En effet, lors d’une visite sur un chantier de la défenderesse le 19 mai 2020, l’inspecteur constate que les aires communes ne sont pas nettoyées et désinfectées deux fois par quart de travail, que le nettoyage des mains à l’entrée du chantier n’est pas contrôlé, que les questionnaires sur l’état de santé des travailleurs ne sont pas vérifiés ou analysés, notamment.
Or, l’INSPQ avait émis une série de recommandations spécifiques au secteur de la construction.
L’inspecteur est alors d’avis qu’en contexte de pandémie, ces lacunes constituent un danger pour la santé et la sécurité du travailleur et que la défenderesse contrevient à l’article 51 (5) de la LSST.
Cet article impose à l’employeur de prendre les mesures nécessaires pour protéger la santé et la sécurité des travailleurs, en utilisant des méthodes et des techniques qui contrôlent et éliminent les risques étrangers.
En référant à la définition courante du mot « recommandation », le Tribunal conclut que les règles de l’art établies par l’INSPQ doivent régir la façon dont devraient se comporter les acteurs en l’espèce.
À cet effet, la juge en appelle au bon sens et indique que « les recommandations de l’INSPQ ne sont que le reflet du gros bon sens à adopter dans la situation épidémiologique actuelle ».
La référence au bon sens est par ailleurs couramment utilisée pour déterminer si un employeur a exposé ses travailleurs à un danger.

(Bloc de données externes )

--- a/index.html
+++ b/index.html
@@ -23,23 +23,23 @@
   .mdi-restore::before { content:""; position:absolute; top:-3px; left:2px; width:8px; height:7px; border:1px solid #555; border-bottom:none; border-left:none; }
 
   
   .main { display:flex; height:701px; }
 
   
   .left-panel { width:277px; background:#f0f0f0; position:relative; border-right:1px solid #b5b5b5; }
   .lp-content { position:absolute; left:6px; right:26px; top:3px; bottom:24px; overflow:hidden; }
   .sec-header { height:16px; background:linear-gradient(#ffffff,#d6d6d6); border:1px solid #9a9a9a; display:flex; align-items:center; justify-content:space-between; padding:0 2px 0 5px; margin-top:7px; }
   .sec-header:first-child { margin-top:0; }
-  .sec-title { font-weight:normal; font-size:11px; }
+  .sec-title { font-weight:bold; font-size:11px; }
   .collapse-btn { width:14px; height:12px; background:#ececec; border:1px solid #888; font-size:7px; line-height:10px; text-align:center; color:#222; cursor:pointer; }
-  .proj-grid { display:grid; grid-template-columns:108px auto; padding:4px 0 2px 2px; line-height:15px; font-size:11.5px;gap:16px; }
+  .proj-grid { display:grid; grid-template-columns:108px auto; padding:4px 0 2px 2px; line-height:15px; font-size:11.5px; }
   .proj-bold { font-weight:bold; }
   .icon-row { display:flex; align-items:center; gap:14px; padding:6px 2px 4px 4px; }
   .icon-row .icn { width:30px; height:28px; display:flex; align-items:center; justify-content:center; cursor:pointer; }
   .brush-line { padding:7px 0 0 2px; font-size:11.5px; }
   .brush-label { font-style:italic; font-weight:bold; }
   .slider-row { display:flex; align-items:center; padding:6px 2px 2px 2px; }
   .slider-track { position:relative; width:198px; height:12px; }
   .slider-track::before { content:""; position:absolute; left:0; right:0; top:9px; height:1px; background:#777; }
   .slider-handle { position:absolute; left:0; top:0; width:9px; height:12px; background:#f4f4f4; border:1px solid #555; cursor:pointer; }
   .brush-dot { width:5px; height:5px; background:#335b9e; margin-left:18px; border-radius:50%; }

Dans une décision de 20162, la Cour supérieure indique que l’appréciation « du caractère dangereux ou non d’une situation donnée se déduira habituellement du bon sens ».

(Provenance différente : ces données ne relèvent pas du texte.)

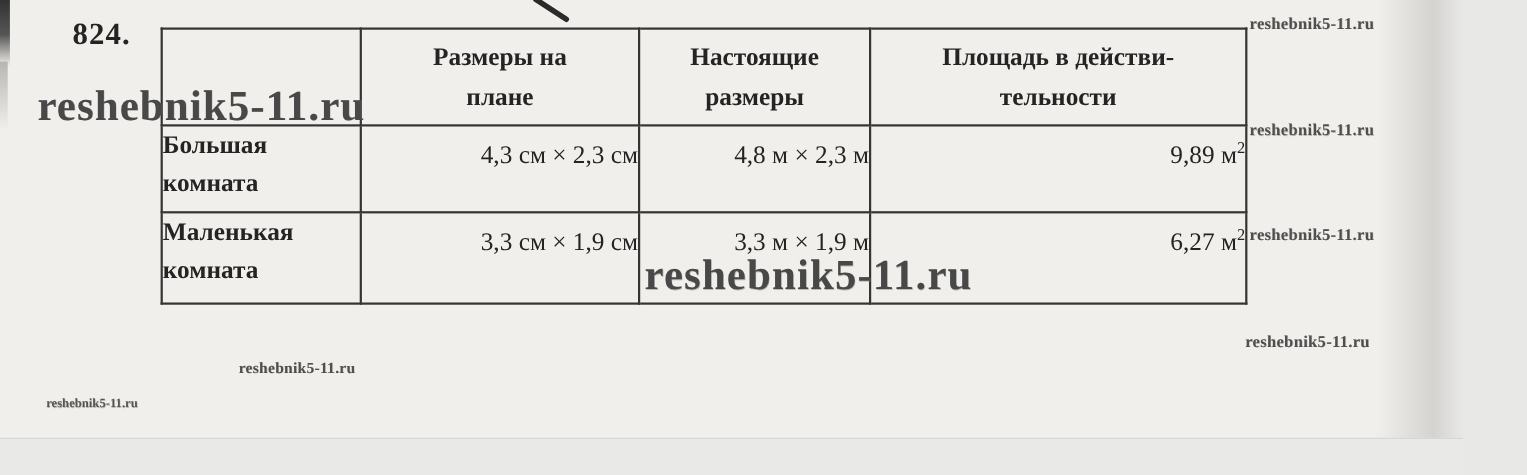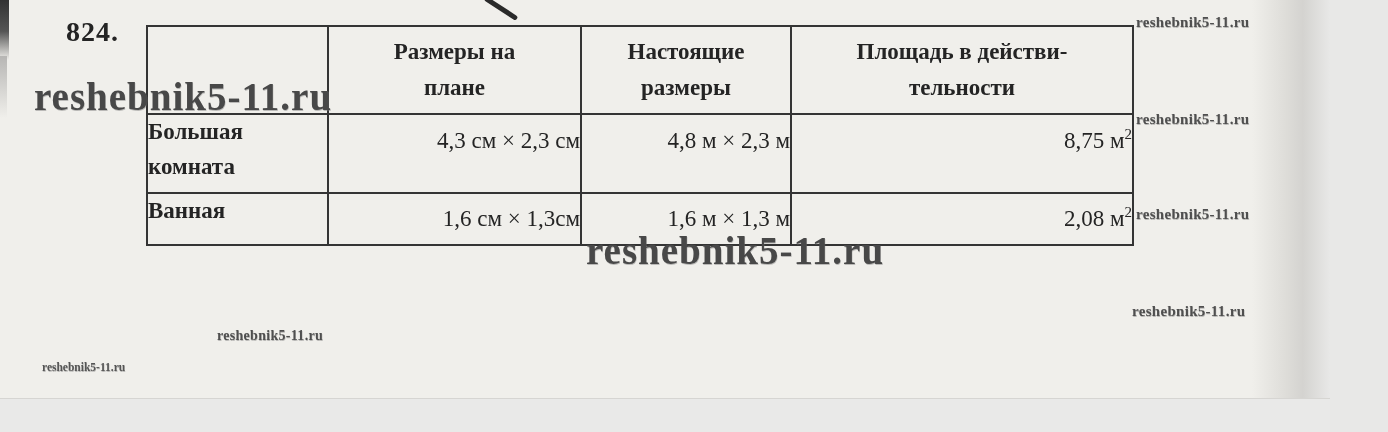--- a/index.html
+++ b/index.html
@@ -86,27 +86,28 @@
       <th class="hcell pre">Настоящие
 размеры</th>
       <th class="hcell pre">Площадь в действи-
 тельности</th>
     </tr>
     <tr class="r1 tall">
       <td class="name pre">Большая
 комната</td>
       <td class="val">4,3 см × 2,3 см</td>
       <td class="val">4,8 м × 2,3 м</td>
-      <td class="val"><span>8,75 м</span><sup>2</sup></td>
+      <td class="val"><span>9,89 м</span><sup>2</sup></td>
     </tr>
-    <tr class="r4 short">
-      <td class="name">Ванная</td>
-      <td class="val">1,6 см × 1,3см</td>
-      <td class="val">1,6 м × 1,3 м</td>
-      <td class="val"><span>2,08 м</span><sup>2</sup></td>
+    <tr class="r2 tall">
+      <td class="name pre">Маленькая
+комната</td>
+      <td class="val">3,3 см × 1,9 см</td>
+      <td class="val">3,3 м × 1,9 м</td>
+      <td class="val"><span>6,27 м</span><sup>2</sup></td>
     </tr>
   </tbody>
     </table>
 
   <div class="wm wm-big wm-b-left">reshebnik5-11.ru</div>
   <div class="wm wm-big wm-b-center">reshebnik5-11.ru</div>
   <div class="wm wm-small wm-r1">reshebnik5-11.ru</div>
   <div class="wm wm-small wm-r2">reshebnik5-11.ru</div>
   <div class="wm wm-small wm-r3">reshebnik5-11.ru</div>
   <div class="wm wm-small wm-r4">reshebnik5-11.ru</div>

Ainsi, même si une mesure n’est pas prescrite par une loi ou un règlement, si son application s’infère par ailleurs du bon sens, elle doit être appliquée par l’employeur, de surcroît en temps de pandémie mondiale.
1. Commission des normes, de l’équité, de la santé et de la sécurité du travail c. 8653631 Canada inc., 2020 QCCQ 6684.
2. Québec (Ville de ) c. Commission de la santé et de la sécurité du travail (CSST), 2016 QCCS 208.